-- Revision comparison data --
........
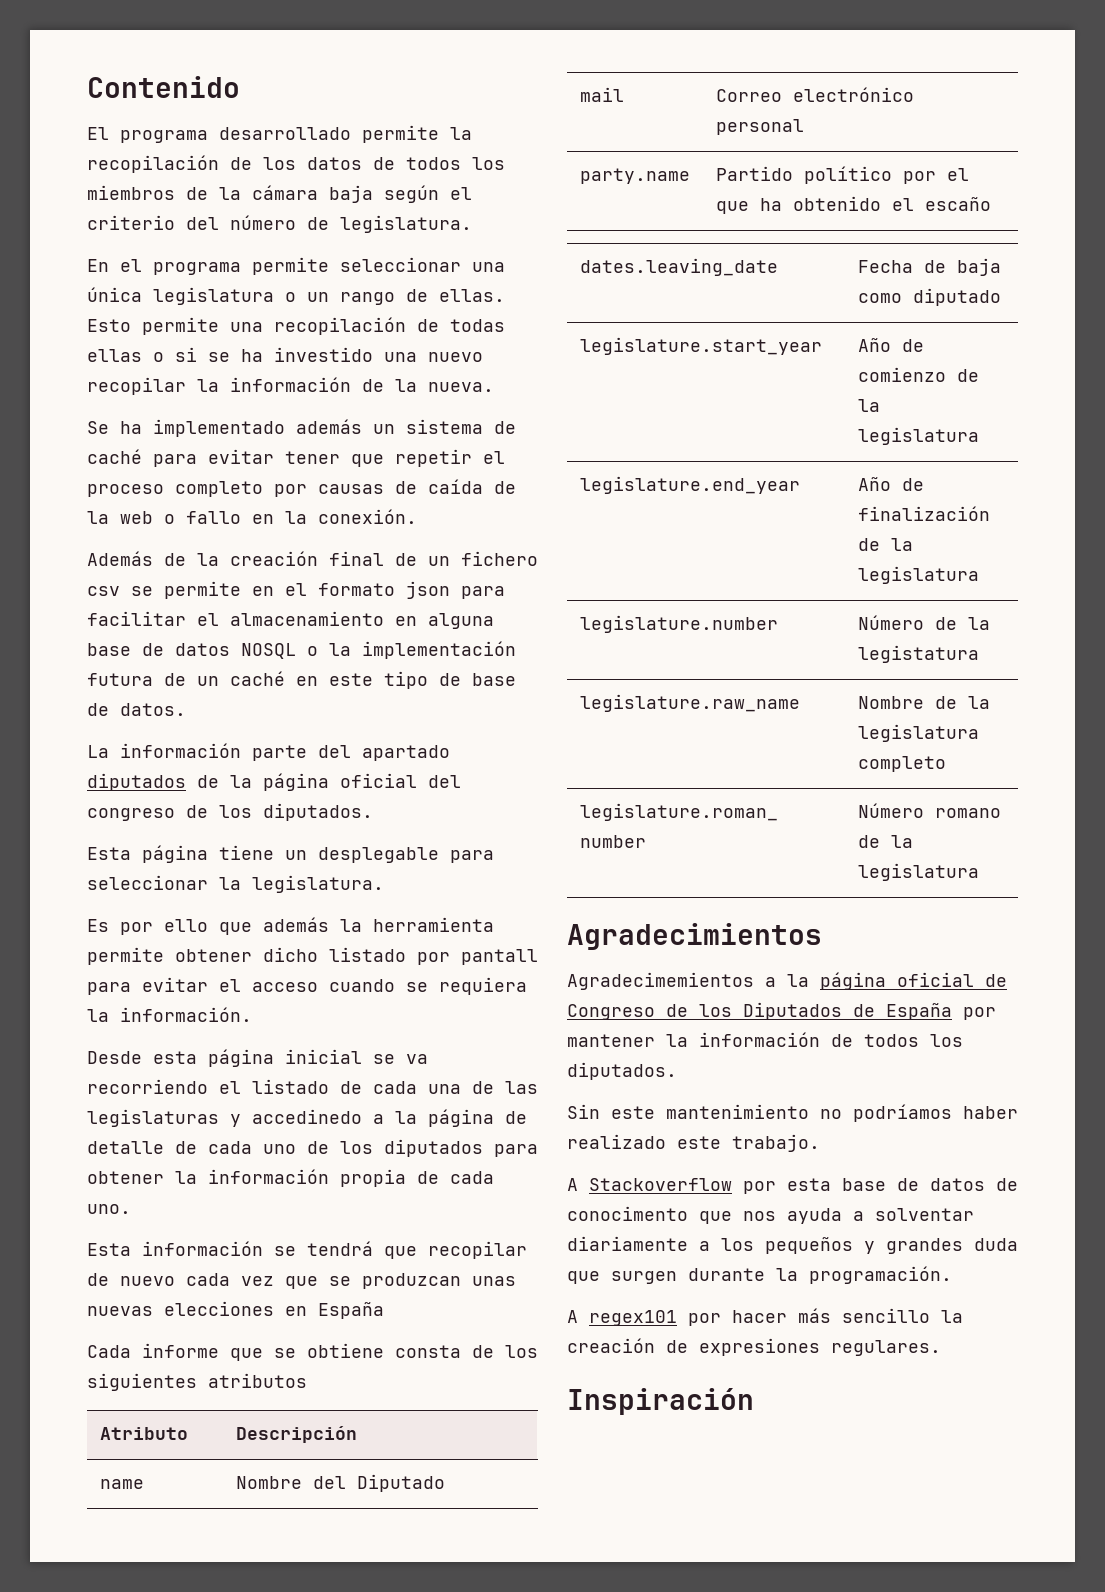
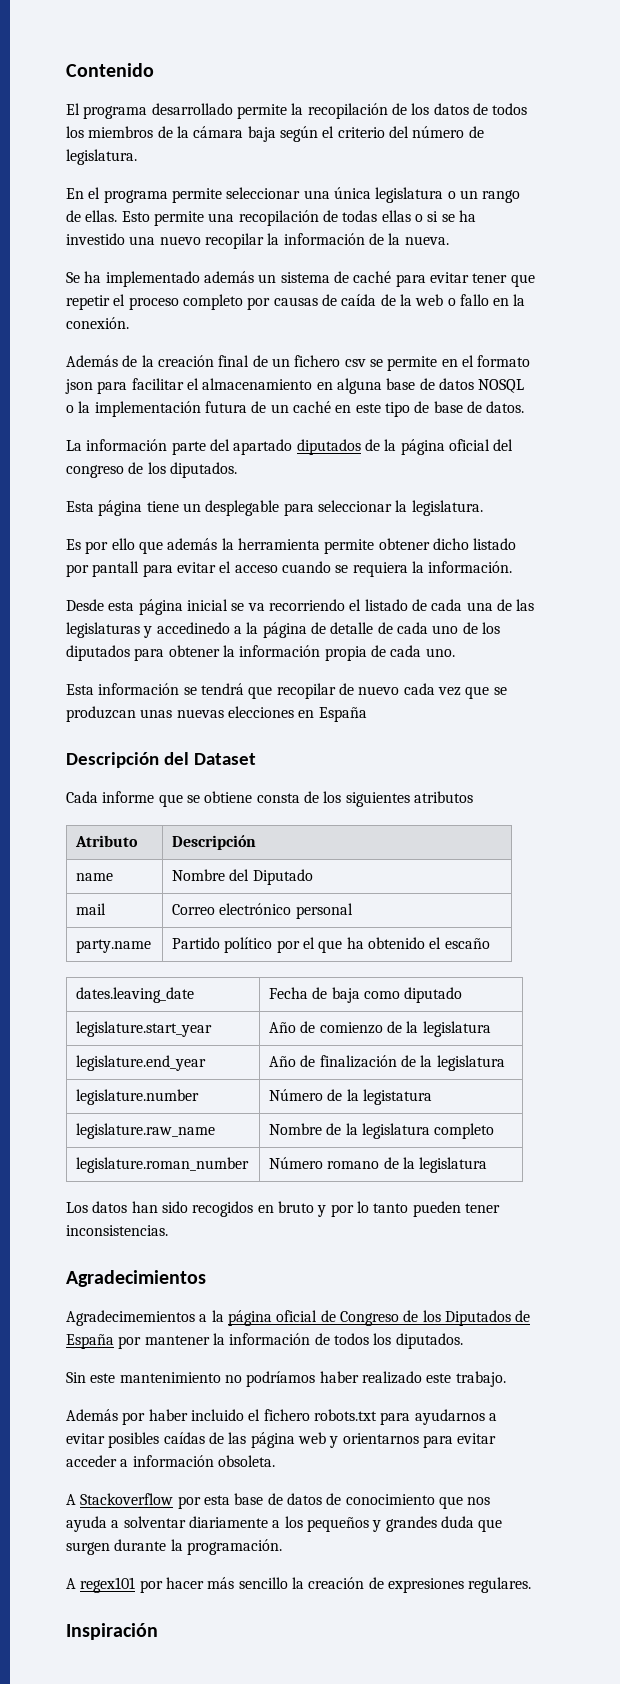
+ Descripción del Dataset
+ Los datos han sido recogidos en bruto y por lo tanto pueden tener inconsistencias.
+ Además por haber incluido el fichero robots.txt para ayudarnos a evitar posibles caídas de las página web y orientarnos para evitar acceder a información obsoleta.
- A Stackoverflow por esta base de datos de conocimento que nos ayuda a solventar diariamente a los pequeños y grandes duda que surgen durante la programación.
+ A Stackoverflow por esta base de datos de conocimiento que nos ayuda a solventar diariamente a los pequeños y grandes duda que surgen durante la programación.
........
-- Requirement --
Exclude the pictures and reproduce every entry exactly.

-- Reply to the exercise --
+ Descripción del Dataset
+ Los datos han sido recogidos en bruto y por lo tanto pueden tener inconsistencias.
+ Además por haber incluido el fichero robots.txt para ayudarnos a evitar posibles caídas de las página web y orientarnos para evitar acceder a información obsoleta.
- A Stackoverflow por esta base de datos de conocimento que nos ayuda a solventar diariamente a los pequeños y grandes duda que surgen durante la programación.
+ A Stackoverflow por esta base de datos de conocimiento que nos ayuda a solventar diariamente a los pequeños y grandes duda que surgen durante la programación.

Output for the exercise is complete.